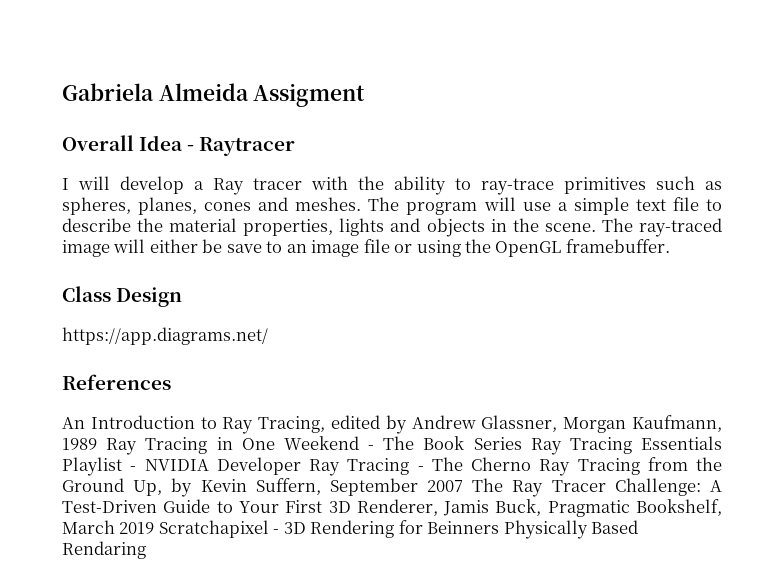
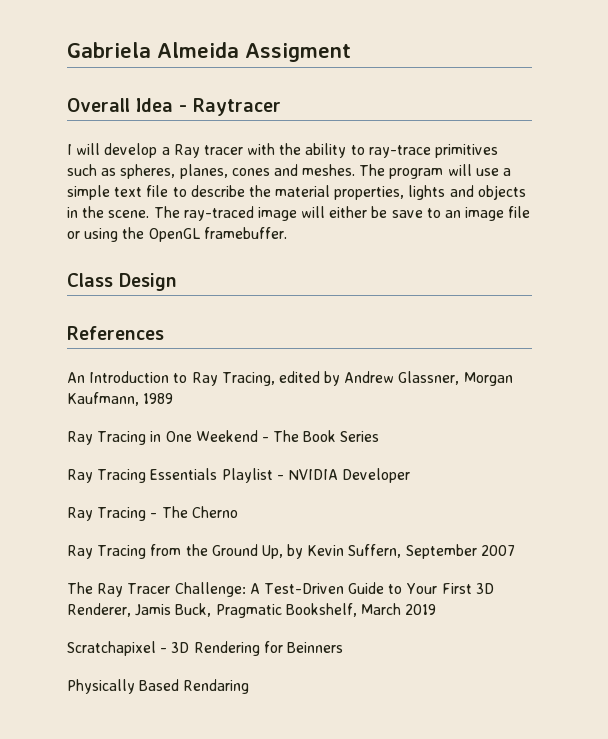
[62,327,268,345] // https://app.diagrams.net/ -> (177, 282) none
(97, 444) none -> (174, 398) //
(522, 443) none -> (380, 436) //
(301, 466) none -> (411, 475) //
(531, 464) none -> (238, 512) //
(464, 486) none -> (515, 550) //
(155, 528) none -> (437, 609) //
(500, 527) none -> (343, 647) //

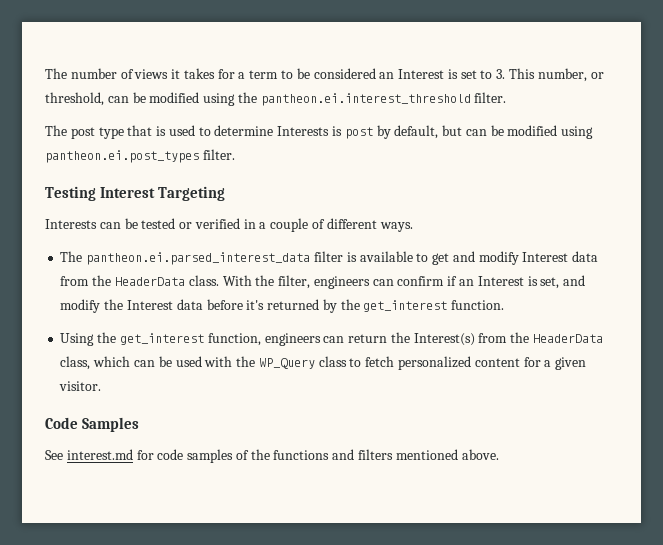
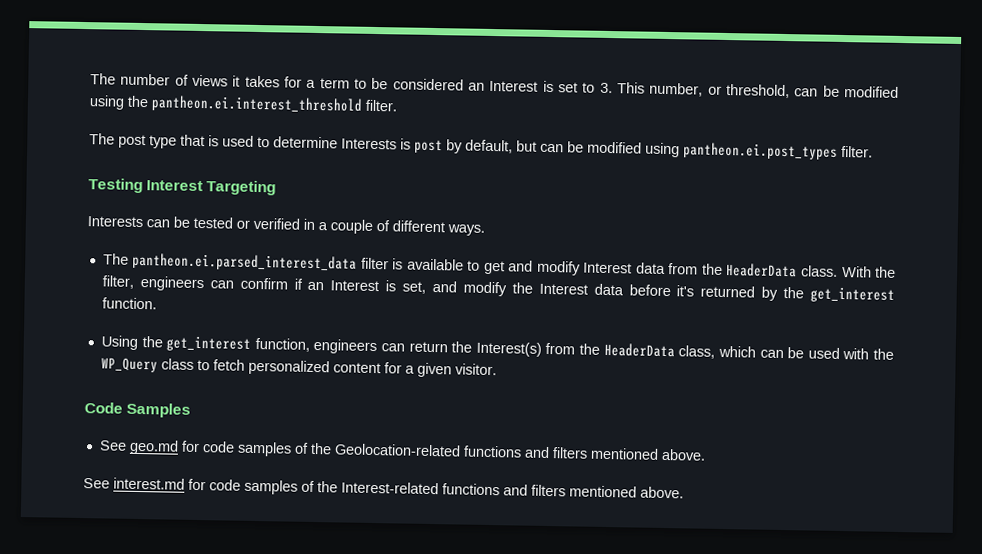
(139, 424) none -> [98,439,706,461] // See geo.md for code samples of the Geolocation-related functions and filters mentioned above.
(270, 454) none -> [341,481,439,495] Interest-related

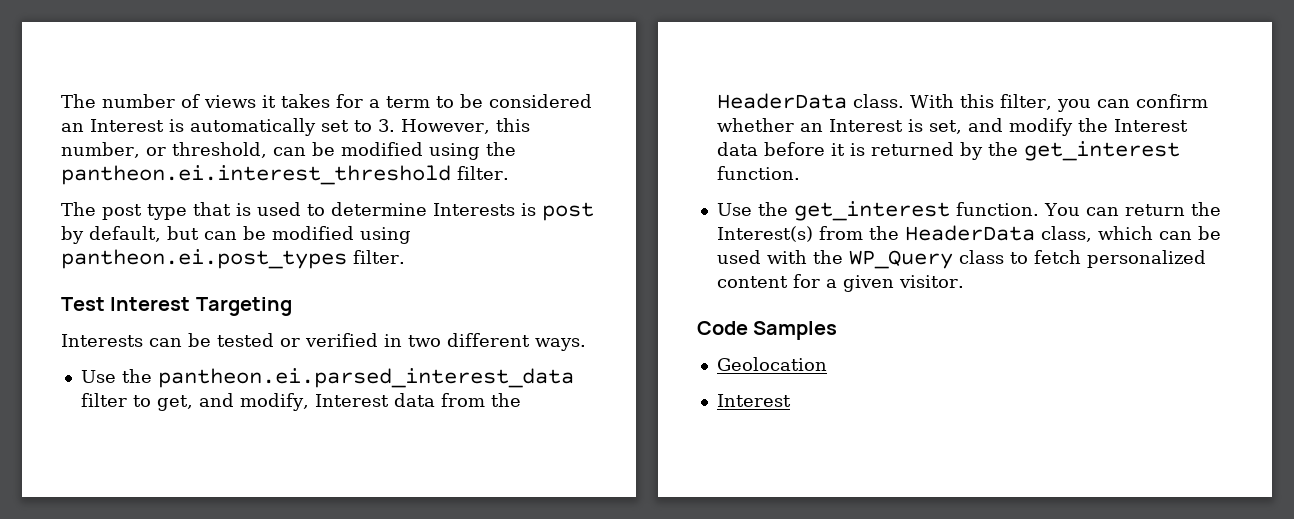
(554, 86) none -> [190,118,316,136] automatically
[616,82,645,94] This -> [401,118,530,134] However, this
[88,178,143,194] Testing -> [61,297,105,311] Test
[318,219,390,234] a couple of -> [408,335,441,347] two
[102,252,581,276] The pantheon.ei.parsed_interest_data filter is available to get and modify -> [80,368,574,388] [80,393,309,411] Use the pantheon.ei.parsed_interest_data filter to get, and modify,
[874,266,896,278] [101,275,204,292] the filter, engineers -> [959,94,1091,112] this filter, you
[293,278,303,290] if -> [716,118,794,132] whether
[676,285,695,297] it's -> [830,143,865,156] it is
[100,335,378,355] Using the get_interest function, engineers -> [716,201,1080,221] Use the get_interest function. You
[98,439,706,461] [83,477,684,499] See geo.md for code samples of the Geolocation-related functions and filters mentioned above. // See interest.md for code samples of the Interest-related functions and filters mentioned above. -> [716,357,827,371] [716,394,791,407] Geolocation // Interest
......
- [What the task asks]: When the string "this" occurs in a line of the material, that line belongs in the answer.

- [Answer space]:
[616,82,645,94] This -> [401,118,530,134] However, this
[874,266,896,278] [101,275,204,292] the filter, engineers -> [959,94,1091,112] this filter, you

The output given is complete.